If you took nothing when you separated then you would certainly be entitled to a share of the marital assets now. Even if you had signed a Separation Agreement it could be overturned if it was not fair.
How old were your children when you parted? Did they stay with you? Did he contribute anything towards them, you and/or your housing?

There is an argument that you should not share in assets accrued post separation but that is a difficult area where property values are concerned. We have had people at wiki in a similar situation to you who have been separated for many years but still had to hand over a large share of the FMH even though they have paid the mrotgage since separatiuon. As far as the pension goes, you seem only to be asking for a share of what was built up while you were together. You need to know his current CETV and also what the benefits from the pension will be - ie projected lump sum and annual pension. Remember too that as long as you remain married you have the cushion of a widow's pension if he predeceases you - when you are divorced that will disappear. Also bear in mind that as his pension is close to be ing taken, it has a more real value ... ie you can put a figure on the cash lump sum and you can know what his income will be.

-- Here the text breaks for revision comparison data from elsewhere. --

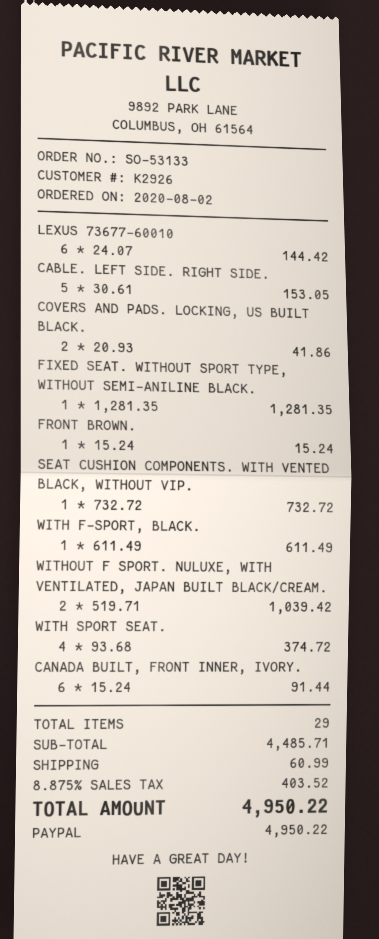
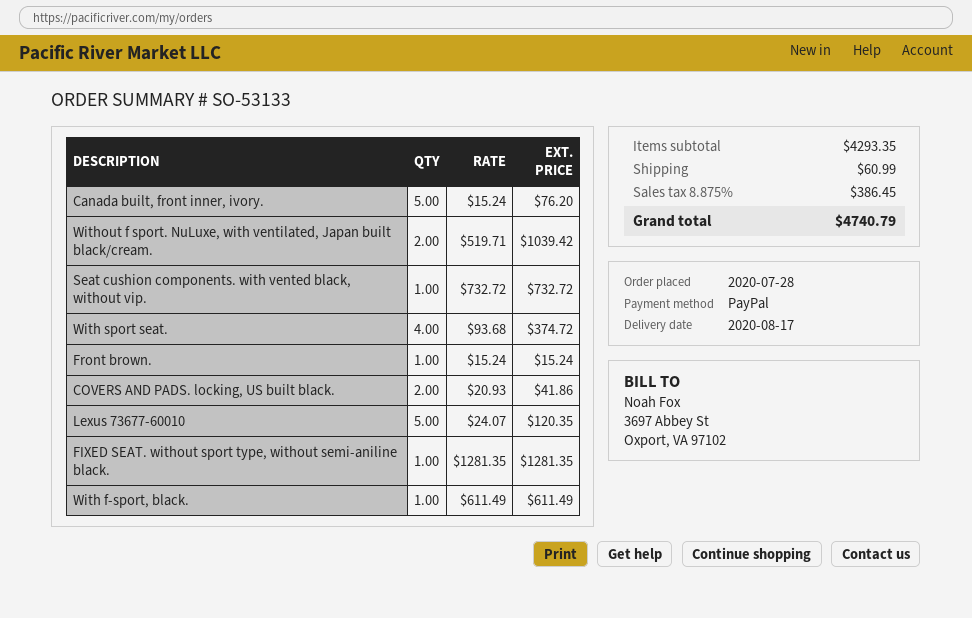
order date: 2020-08-02 -> 2020-07-28
LEXUS 73677-60010: 6 x 24.07 = 144.42 -> 5 x 24.07 = 120.35
CABLE. LEFT SIDE. RIGHT SIDE.: 5 x 30.61 = 153.05 -> none
CANADA BUILT, FRONT INNER, IVORY.: 6 x 15.24 = 91.44 -> 5 x 15.24 = 76.20
subtotal: 4485.71 -> 4293.35
tax: 8.875% = 403.52 -> 8.875% = 386.45
total: 4950.22 -> 4740.79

There is other stuff you need to find out - ie what kind of pension it is - is it index linked for example? - and also how a pension share may be able to work - can you share within his scheme or does cash have to be transferred out. At what age will you be able to take your share of the pension? This all makes a difference to how it would work out.

Remember this is a two way street and your assets would also go into the joint pot - although you can argue for them to be kept out IF they were built up post separation - ie property/pension.

The divorce and the finances are separate. You can have the divorce without the financial settlement and sort that out separately - but do bear in mind the point about the widow's pension and get the finances sorted before the Absolute if you can.

You need to know each other's full financial situation ... and for that you would need a form Eexchange - it can be voluntary at first - and see if you can reach agreement without the need for the expense of court. If it looks like going that way, you can self rep at least at first and bring in a legal team if it gets sticky.